Protéger l’ADN de son frère
Si le monde ne l’a découvert que récemment – sa première déclaration publique qualifiant Séoul de ''chien effrayé qui aboie'' date du mois de mars –, elle officie dans l’ombre de son grand frère depuis longtemps. Née de la même mère, une ancienne danseuse d’origine japonaise, qui serait la troisième épouse de Kim Jong-il, elle est polyglotte, après avoir grandi à Berne (Suisse) avec la fratrie, et diplômée en informatique à l’université Kim-Il-sung de Pyongyang. On la remarque déjà à l’enterrement de son père, en 2011, lors de sa première apparition publique, frêle silhouette vêtue traditionnellement de noir et de blanc.
C’est à cette date qu’elle est nommée par Kim Jong-un au département de la communication étatique, avant de monter en grade trois ans plus tard comme vice-directrice du département d’agitation et de propagande du régime. Visites d’écoles et de foyers modestes, mise en scène des rencontres avec le basketteur américain Dennis Rodman : la jeune femme réussit à lui façonner une image de leader ''bienveillant''. ''Elle serait terre à terre et assez agréable, détaille Michael Madden, expert au site North Korea Leadership Watch. Mais je suis sûr qu’elle est capable d’être une bonne concurrente dans les combats mortels de gladiateurs qui animent les coulisses de Pyongyang.''
Menace militaire à la frontière
Avec sa promotion au puissant bureau politique du Parti en 2017, la représentation de son frère aux Jeux olympiques en Corée du Sud l’année suivante, elle poursuit son ascension. Kim Yo-jong accompagnera même le chef suprême aux deux sommets avec le président américain, à Singapour en 2018 puis à Hanoï l’an dernier.
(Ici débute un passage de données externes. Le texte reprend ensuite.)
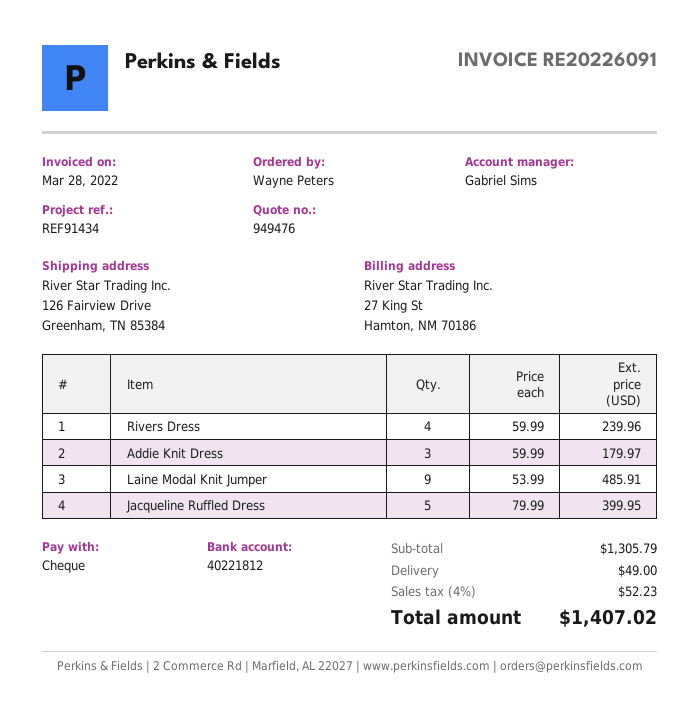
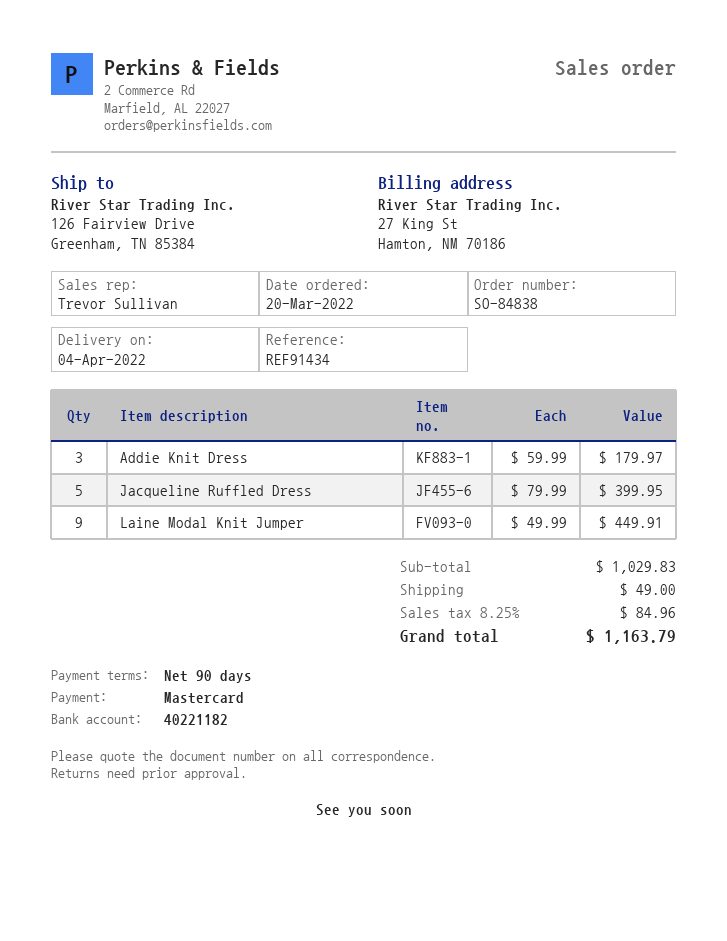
sales rep: Gabriel Sims -> Trevor Sullivan
payment method: cheque -> Mastercard
bank account: 40221812 -> 40221182
Rivers Dress: 4 x 59.99 = 239.96 -> none
Laine Modal Knit Jumper: 9 x 53.99 = 485.91 -> 9 x 49.99 = 449.91
subtotal: 1305.79 -> 1029.83
tax: 4% = 52.23 -> 8.25% = 84.96
total: 1407.02 -> 1163.79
On la verra alors apporter un cendrier à son frère descendu fumer sur le quai de la gare, lors du périple ferroviaire de soixante heures le conduisant au Vietnam. Un geste tout sauf anodin, le dictateur ne laissant des traces de son ADN nulle part...
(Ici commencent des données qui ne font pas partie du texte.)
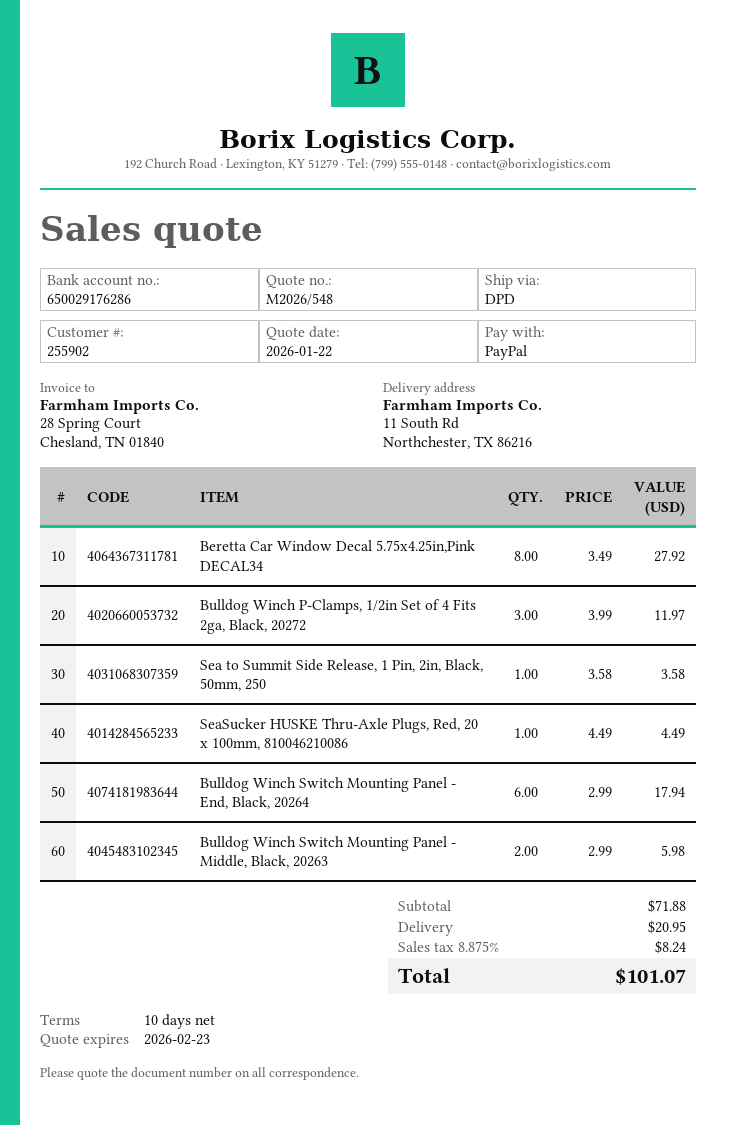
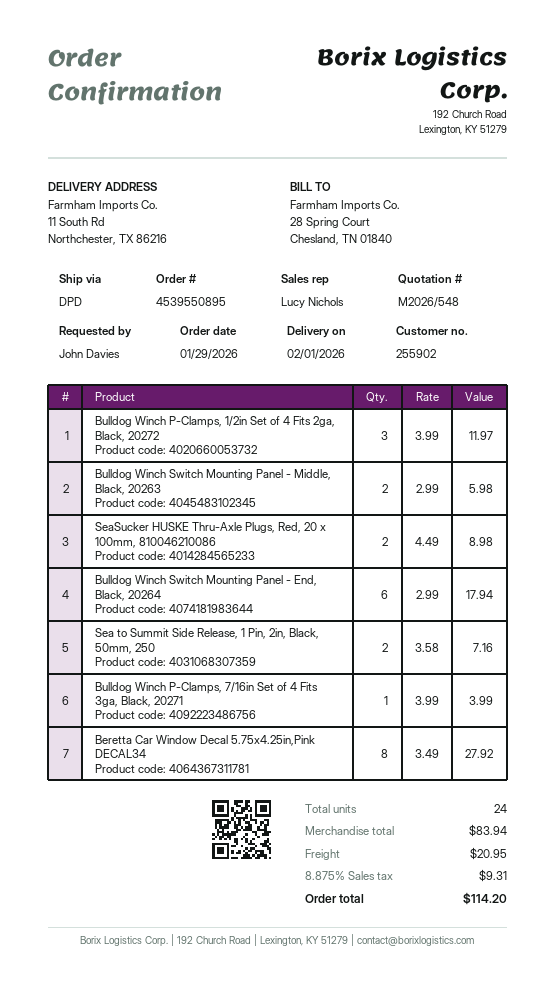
Sea to Summit Side Release, 1 Pin, 2in, Black, 50mm, 250: 1 x 3.58 = 3.58 -> 2 x 3.58 = 7.16
SeaSucker HUSKE Thru-Axle Plugs, Red, 20 x 100mm, 810046210086: 1 x 4.49 = 4.49 -> 2 x 4.49 = 8.98
Bulldog Winch P-Clamps, 7/16in Set of 4 Fits 3ga, Black, 20271: none -> 1 x 3.99 = 3.99
subtotal: 71.88 -> 83.94
tax: 8.875% = 8.24 -> 8.875% = 9.31
total: 101.07 -> 114.20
''Bien que le pays soit de tradition confucéenne, une femme peut y occuper une haute fonction, assure Juliette Morillot. Mais il faut se garder d’imaginer que, parce qu’elle est une femme, le royaume serait plus doux et plus ouvert.'' Pour preuve, Pyongyang a menacé mercredi de renforcer sa présence militaire aux abords de la zone démilitarisée. Avec, à la manœuvre, l’intraitable héritière.